**ASSIGNED TASK**
Without any pictures, print exactly the lines that run from the start of the data through the line containing "pour les enfants".

**RECORDS FOR THE EXERCISE**
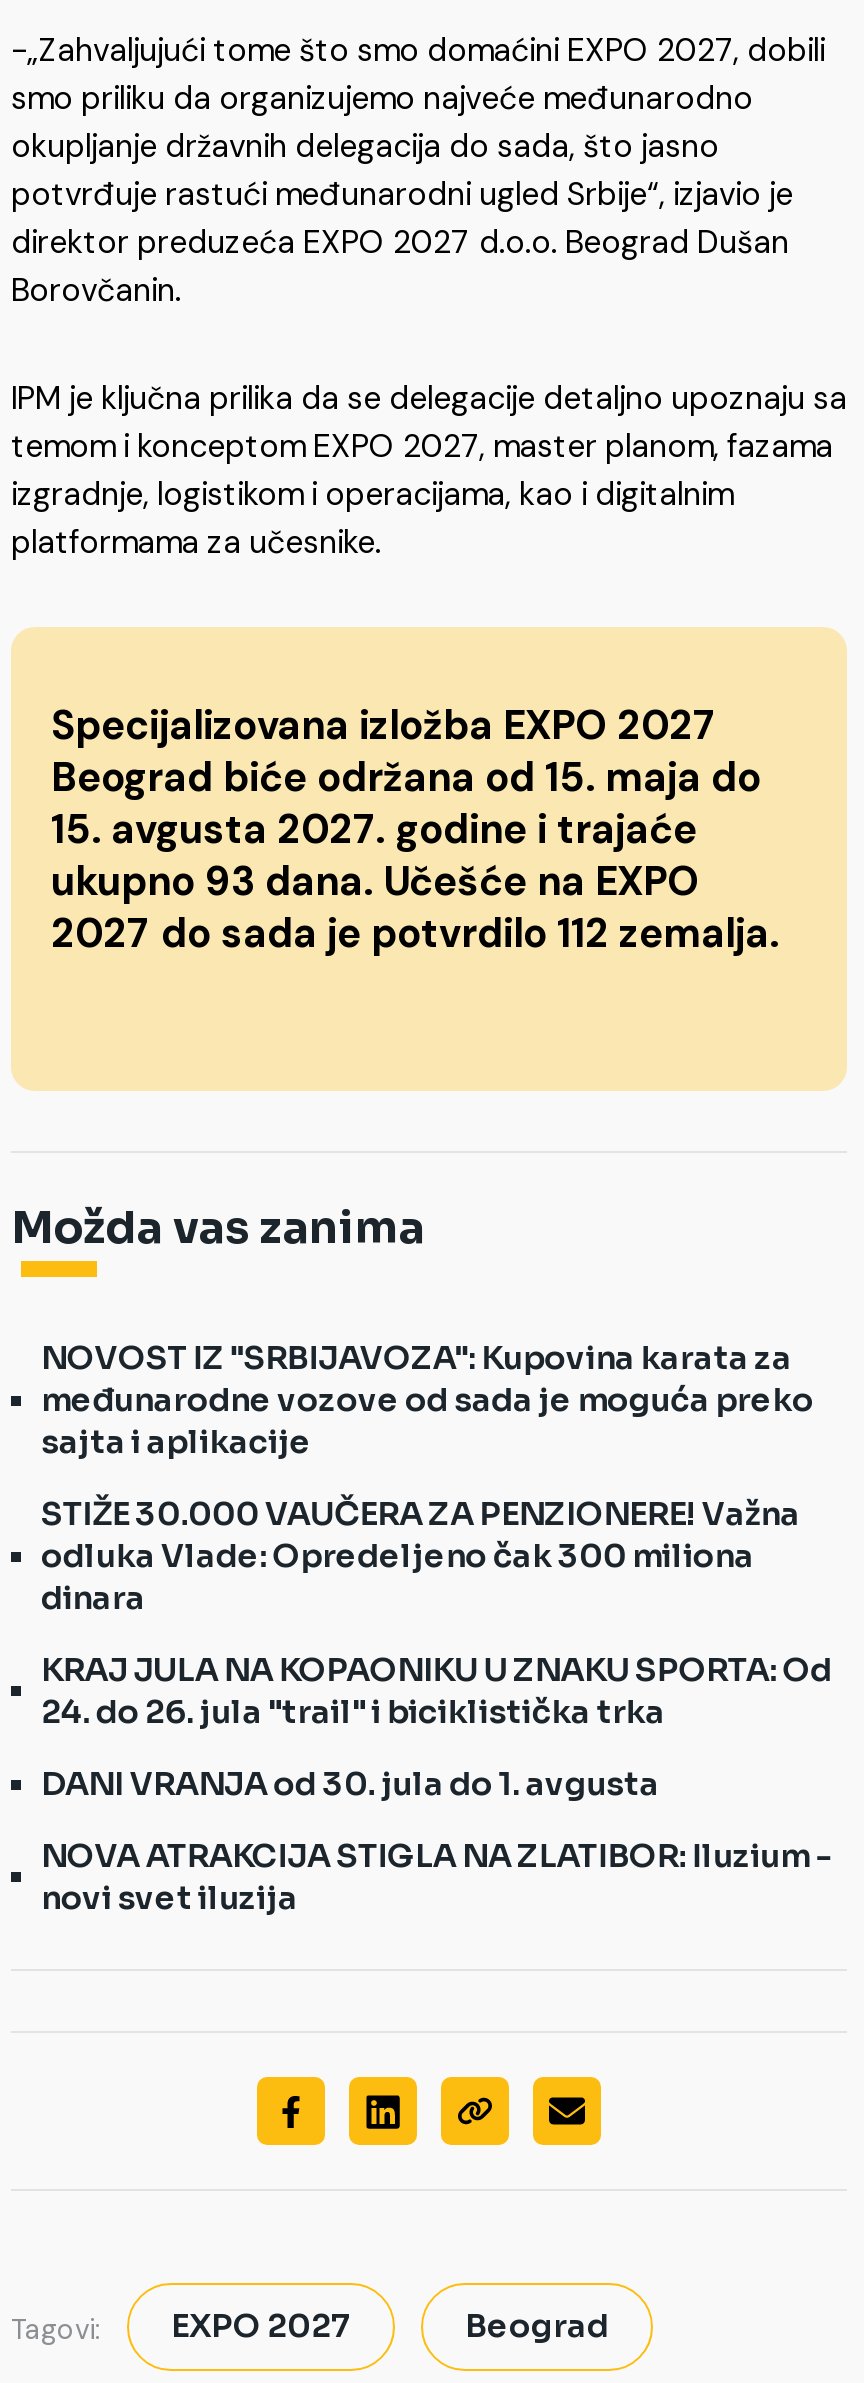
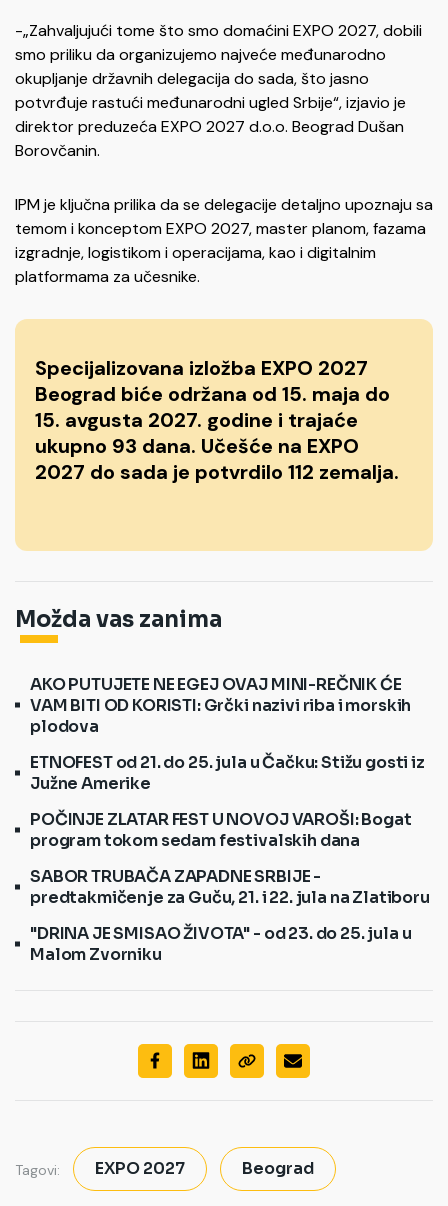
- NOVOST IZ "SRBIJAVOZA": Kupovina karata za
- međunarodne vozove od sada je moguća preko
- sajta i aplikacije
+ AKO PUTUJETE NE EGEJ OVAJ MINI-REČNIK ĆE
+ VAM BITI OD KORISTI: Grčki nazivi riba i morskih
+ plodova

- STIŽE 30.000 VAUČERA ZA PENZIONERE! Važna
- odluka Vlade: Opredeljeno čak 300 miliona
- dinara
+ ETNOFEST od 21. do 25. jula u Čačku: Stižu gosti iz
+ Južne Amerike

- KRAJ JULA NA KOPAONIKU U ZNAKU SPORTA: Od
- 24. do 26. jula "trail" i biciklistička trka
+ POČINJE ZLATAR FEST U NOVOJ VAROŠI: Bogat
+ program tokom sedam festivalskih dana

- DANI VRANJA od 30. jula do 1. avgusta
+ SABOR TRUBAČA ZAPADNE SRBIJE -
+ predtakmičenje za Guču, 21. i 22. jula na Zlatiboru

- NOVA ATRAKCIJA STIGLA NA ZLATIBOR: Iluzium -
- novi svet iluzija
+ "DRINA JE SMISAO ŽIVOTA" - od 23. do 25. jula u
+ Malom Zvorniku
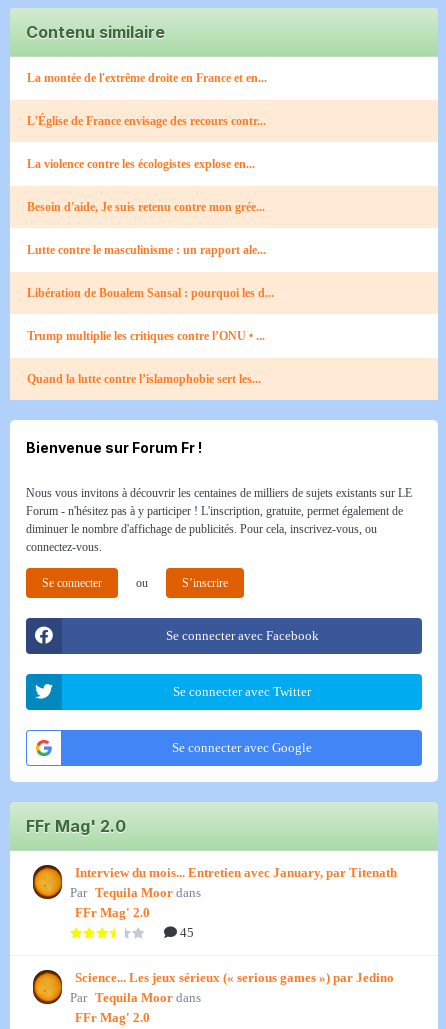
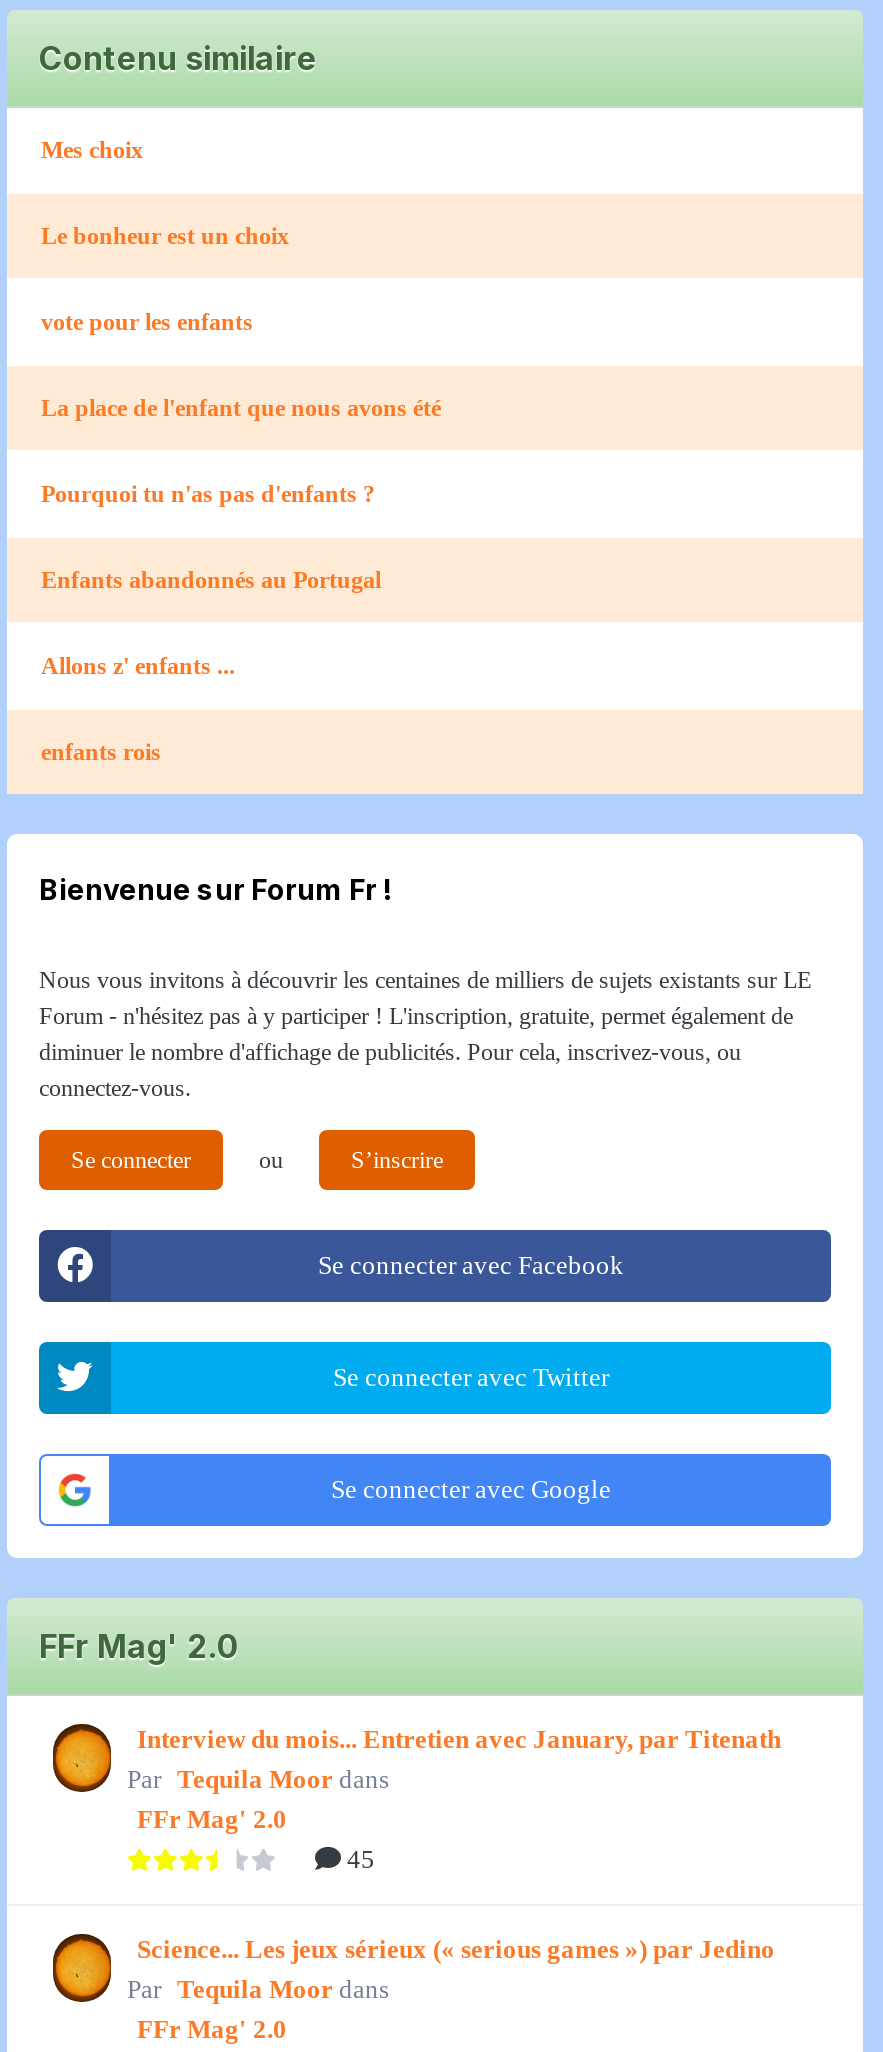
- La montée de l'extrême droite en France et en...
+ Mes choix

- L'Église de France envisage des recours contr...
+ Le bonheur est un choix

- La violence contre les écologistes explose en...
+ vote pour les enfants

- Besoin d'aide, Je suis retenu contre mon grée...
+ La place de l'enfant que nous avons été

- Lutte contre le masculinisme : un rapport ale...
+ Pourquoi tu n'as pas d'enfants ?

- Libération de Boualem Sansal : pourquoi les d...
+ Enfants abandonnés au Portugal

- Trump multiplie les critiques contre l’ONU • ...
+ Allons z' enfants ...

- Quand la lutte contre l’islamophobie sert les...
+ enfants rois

**RESPONSE BELOW**
- NOVOST IZ "SRBIJAVOZA": Kupovina karata za
- međunarodne vozove od sada je moguća preko
- sajta i aplikacije
+ AKO PUTUJETE NE EGEJ OVAJ MINI-REČNIK ĆE
+ VAM BITI OD KORISTI: Grčki nazivi riba i morskih
+ plodova

- STIŽE 30.000 VAUČERA ZA PENZIONERE! Važna
- odluka Vlade: Opredeljeno čak 300 miliona
- dinara
+ ETNOFEST od 21. do 25. jula u Čačku: Stižu gosti iz
+ Južne Amerike

- KRAJ JULA NA KOPAONIKU U ZNAKU SPORTA: Od
- 24. do 26. jula "trail" i biciklistička trka
+ POČINJE ZLATAR FEST U NOVOJ VAROŠI: Bogat
+ program tokom sedam festivalskih dana

- DANI VRANJA od 30. jula do 1. avgusta
+ SABOR TRUBAČA ZAPADNE SRBIJE -
+ predtakmičenje za Guču, 21. i 22. jula na Zlatiboru

- NOVA ATRAKCIJA STIGLA NA ZLATIBOR: Iluzium -
- novi svet iluzija
+ "DRINA JE SMISAO ŽIVOTA" - od 23. do 25. jula u
+ Malom Zvorniku
- La montée de l'extrême droite en France et en...
+ Mes choix

- L'Église de France envisage des recours contr...
+ Le bonheur est un choix

- La violence contre les écologistes explose en...
+ vote pour les enfants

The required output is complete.